## REQUIRED ACTION
Please transcribe the line with "(475, 562) none" and the lines after it through the end of the listing below, keeping both ends and nothing more.

## SUPPLIED INFORMATION
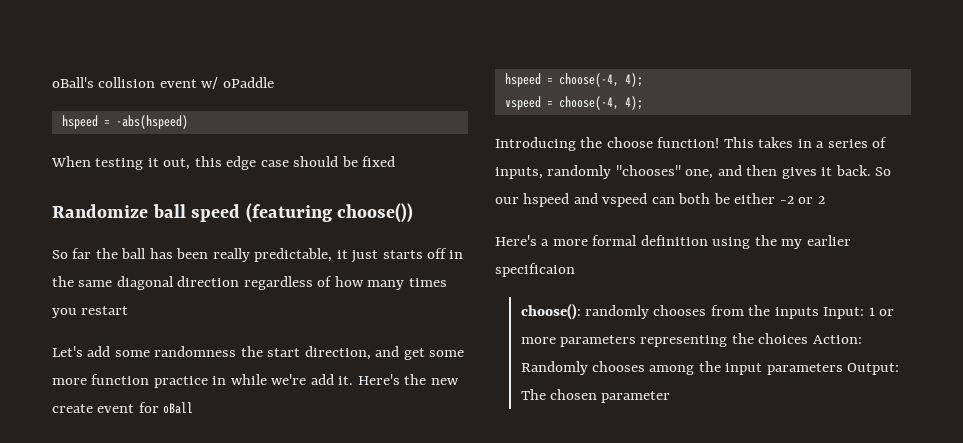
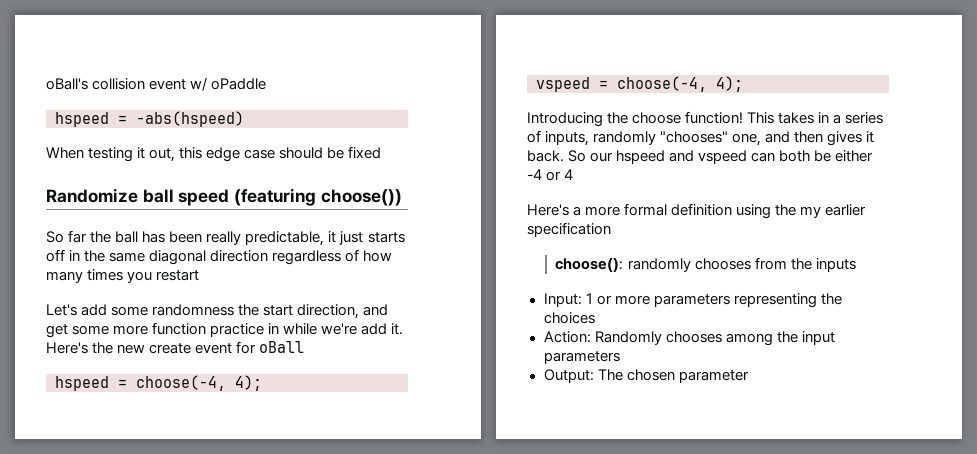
[779,196,825,204] -2 or 2 -> [527,169,574,181] -4 or 4
[495,263,575,277] specificaion -> [527,222,611,237] specification
(819, 313) none -> (856, 265) //
(809, 338) none -> (595, 318) //
(843, 369) none -> (620, 357) //

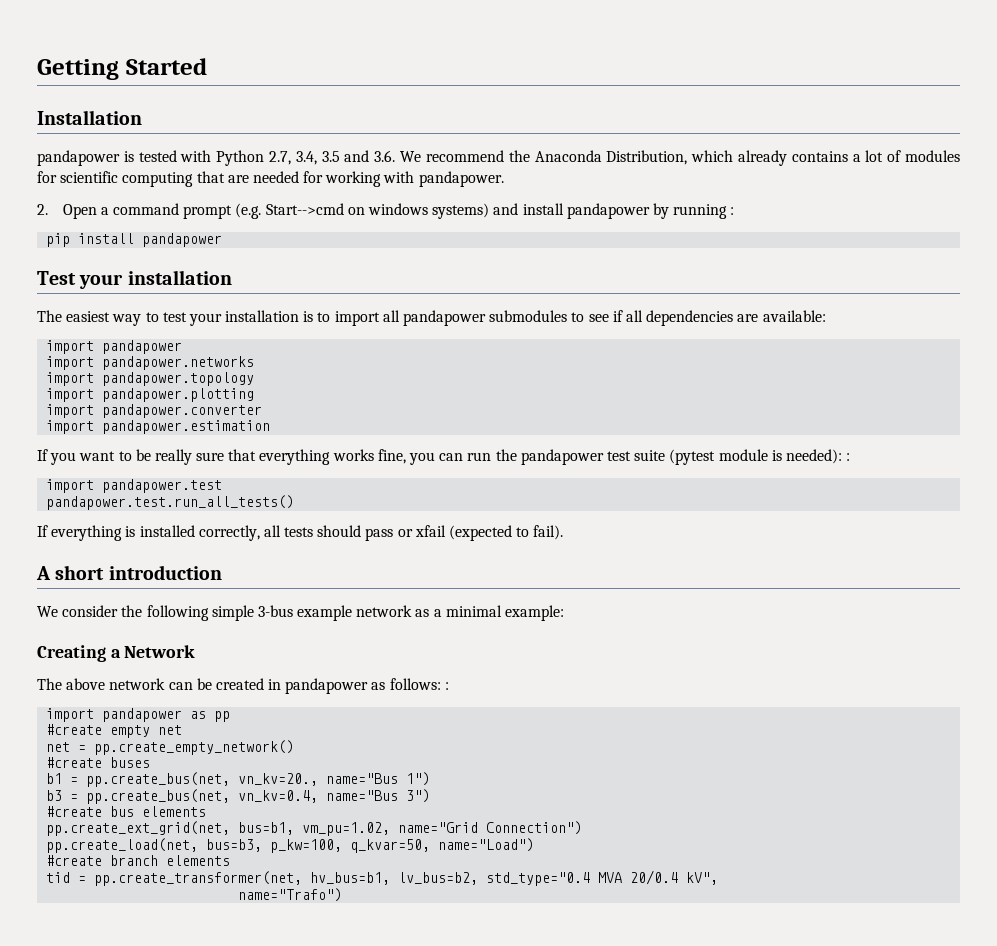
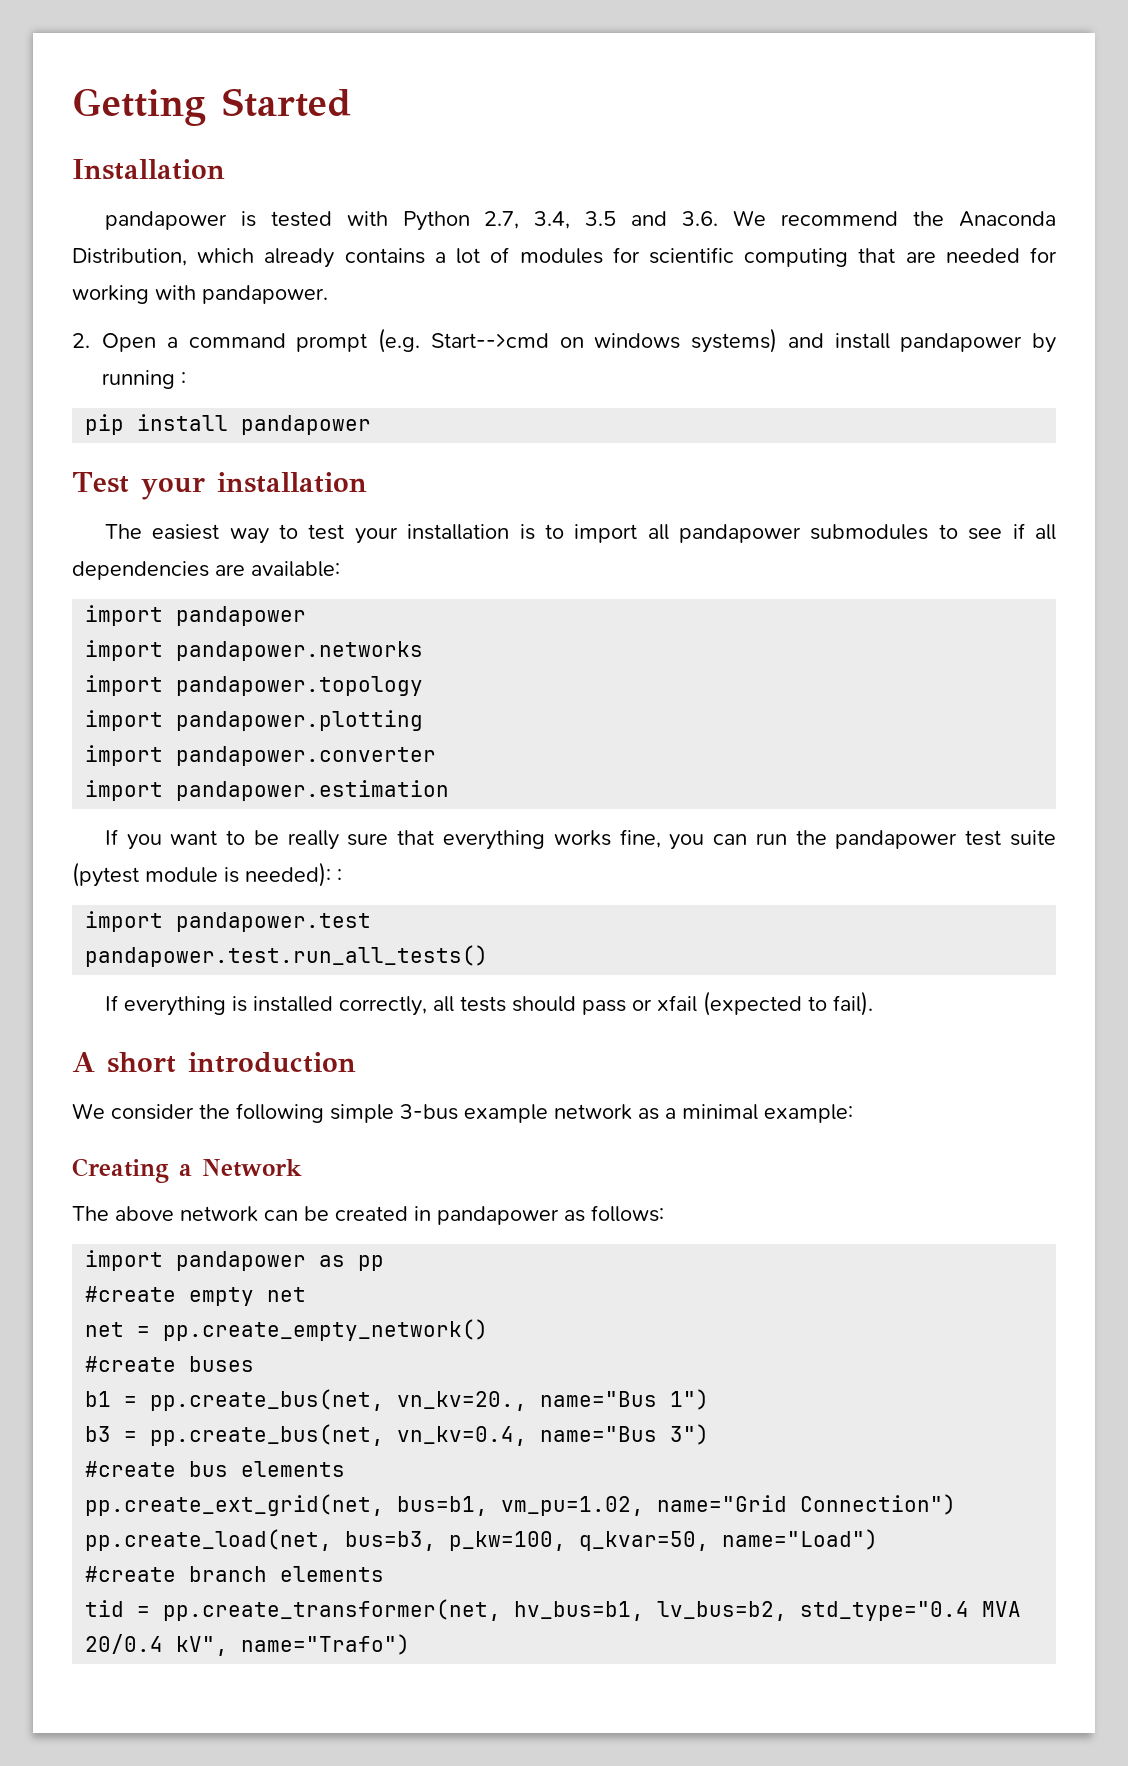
[444,682,449,690] : -> (664, 1213) none
(719, 878) // -> (229, 1646) none

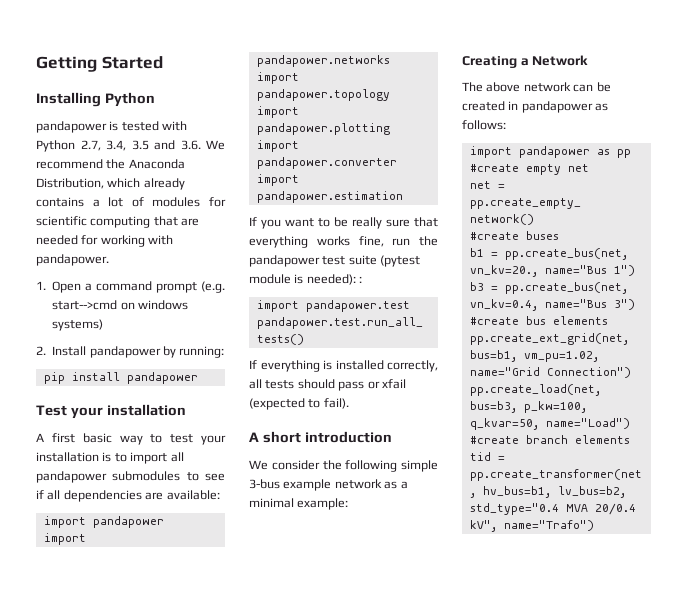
[72,159,225,180] Installation -> [36,92,155,107] Installing Python
[72,333,90,348] 2. -> [36,281,46,290] 1.
[430,333,549,348] Start-->cmd -> [52,300,118,310] start-->cmd
[787,333,1056,353] [102,370,187,389] and install pandapower by running : -> [36,346,225,358] // 2. Install pandapower by running:
[104,524,220,540] The easiest -> [36,433,112,443] A first basic
[669,834,748,850] you can -> (384, 241) none

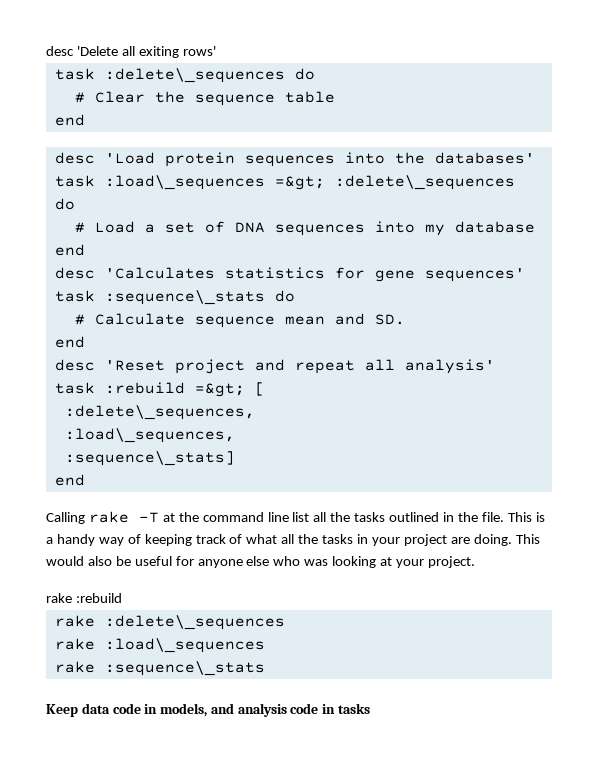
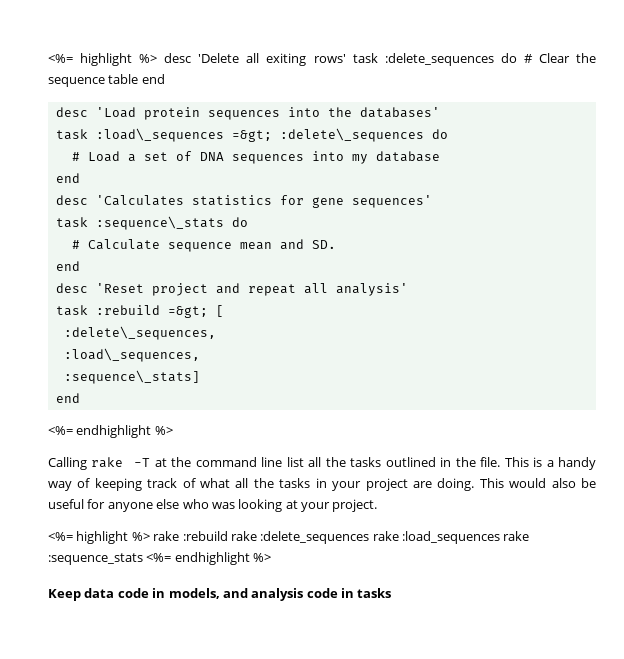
(46, 51) none -> [48,53,158,66] <%= highlight %>
[54,68,315,83] // task :delete\_sequences do // -> [352,53,517,66] task :delete_sequences do
(335, 97) // -> (139, 79) none
(85, 480) none -> [48,425,173,438] // <%= endhighlight %>
(475, 562) none -> [48,531,150,544] <%= highlight %>
[54,615,285,630] [54,638,265,653] [54,661,265,676] // rake :delete\_sequences // rake :load\_sequences // rake :sequence\_stats -> [230,531,530,544] [48,552,272,565] rake :delete_sequences rake :load_sequences rake :sequence_stats <%= endhighlight %>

## EXPECTED ANSWER
(475, 562) none -> [48,531,150,544] <%= highlight %>
[54,615,285,630] [54,638,265,653] [54,661,265,676] // rake :delete\_sequences // rake :load\_sequences // rake :sequence\_stats -> [230,531,530,544] [48,552,272,565] rake :delete_sequences rake :load_sequences rake :sequence_stats <%= endhighlight %>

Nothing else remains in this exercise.